[Records drawn from a dataset]
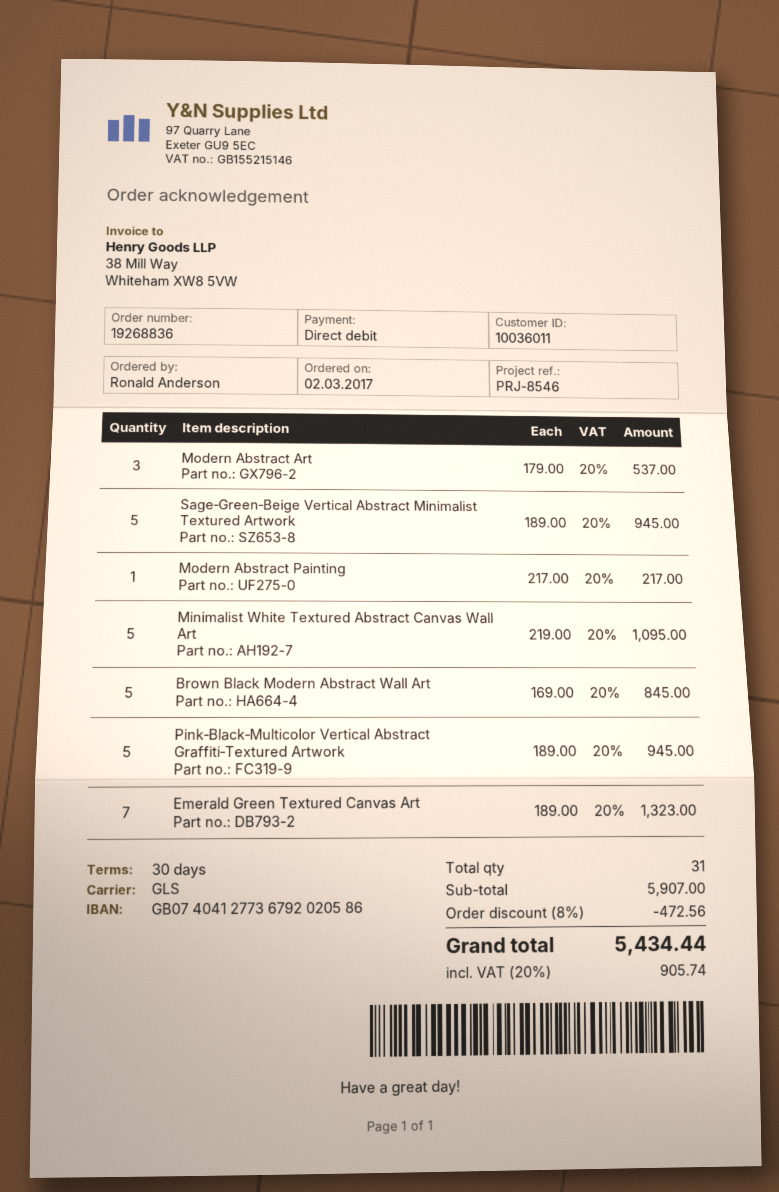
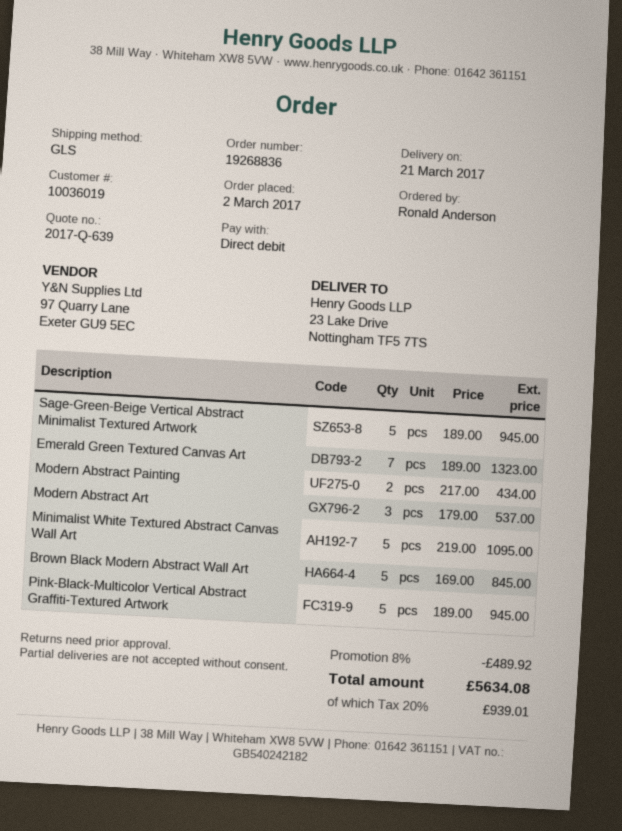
customer number: 10036011 -> 10036019
Modern Abstract Painting: 1 x 217.00 = 217.00 -> 2 x 217.00 = 434.00
discount: 8% = 472.56 -> 8% = 489.92
tax: 20% = 905.74 -> 20% = 939.01
total: 5434.44 -> 5634.08

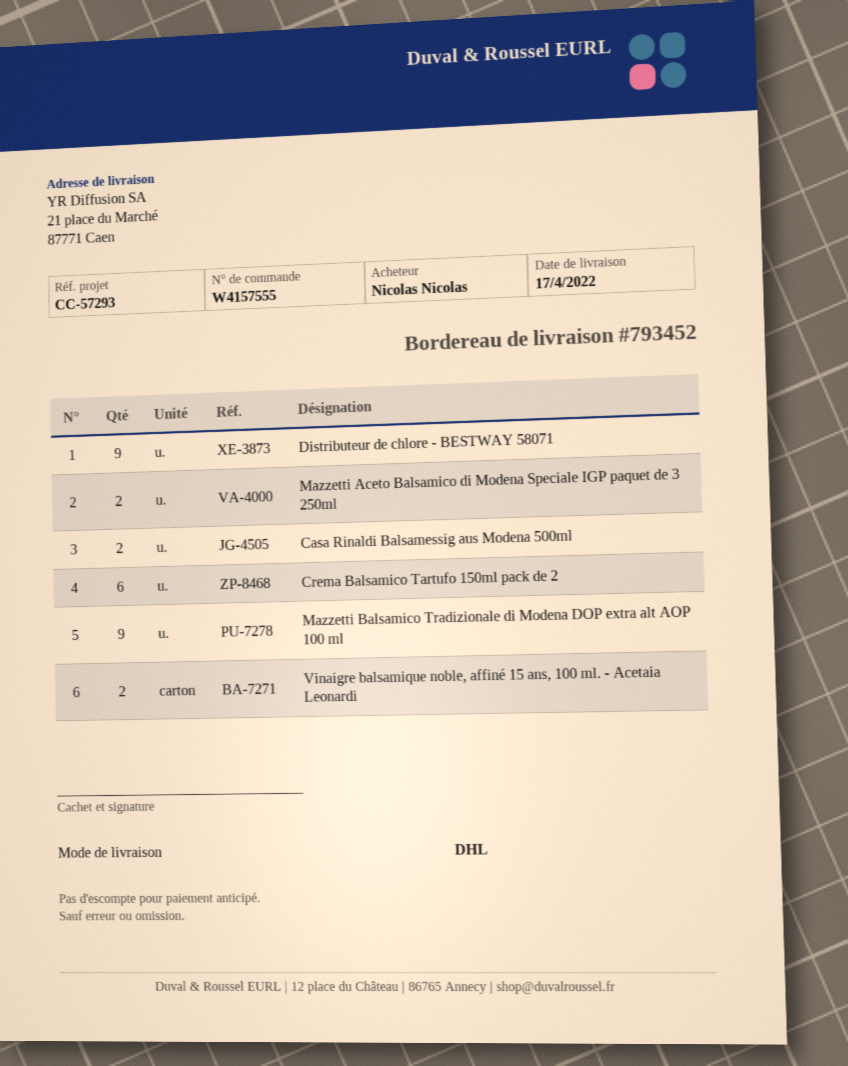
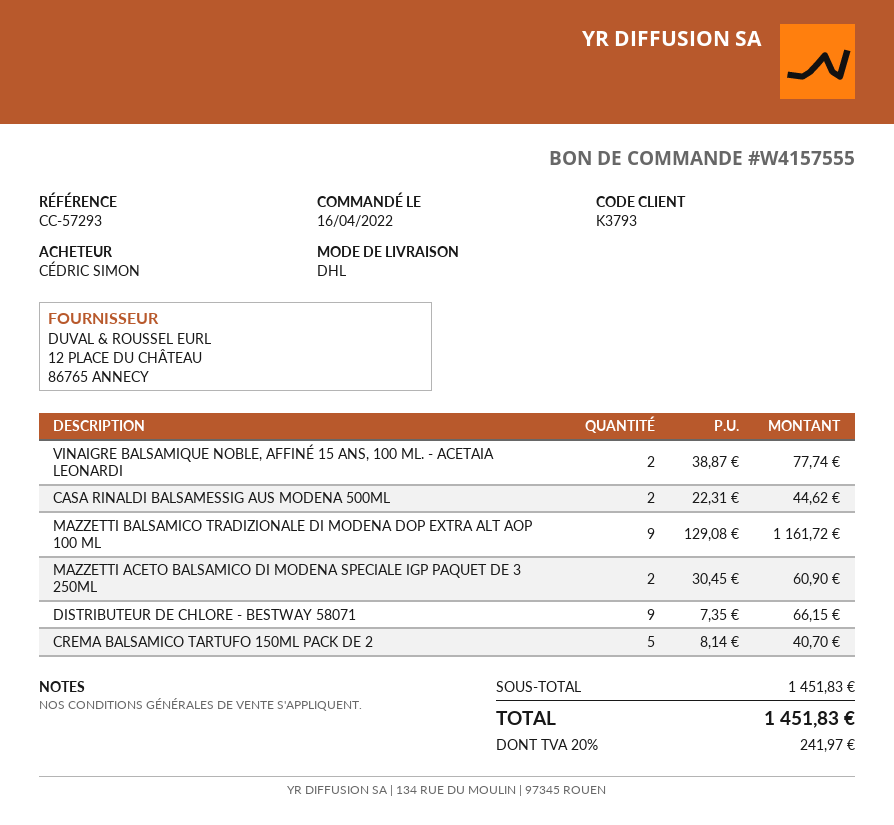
ordered by: Nicolas Nicolas -> CÉDRIC SIMON
Crema Balsamico Tartufo 150ml pack de 2: 6 -> 5

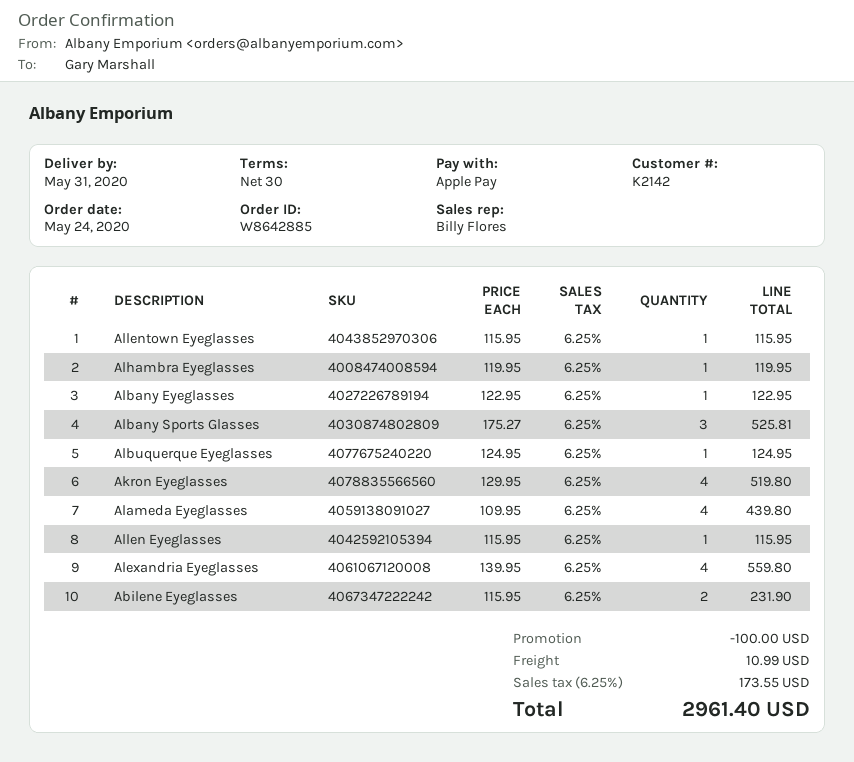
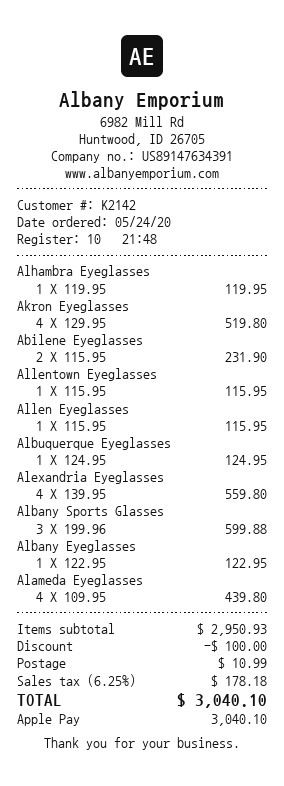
Albany Sports Glasses: 3 x 175.27 = 525.81 -> 3 x 199.96 = 599.88
tax: 6.25% = 173.55 -> 6.25% = 178.18
total: 2961.40 -> 3040.10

_What is needed_
What lines in the records contain the word "total"? Return each one.

_Solved exercise_
total: 5434.44 -> 5634.08
total: 2961.40 -> 3040.10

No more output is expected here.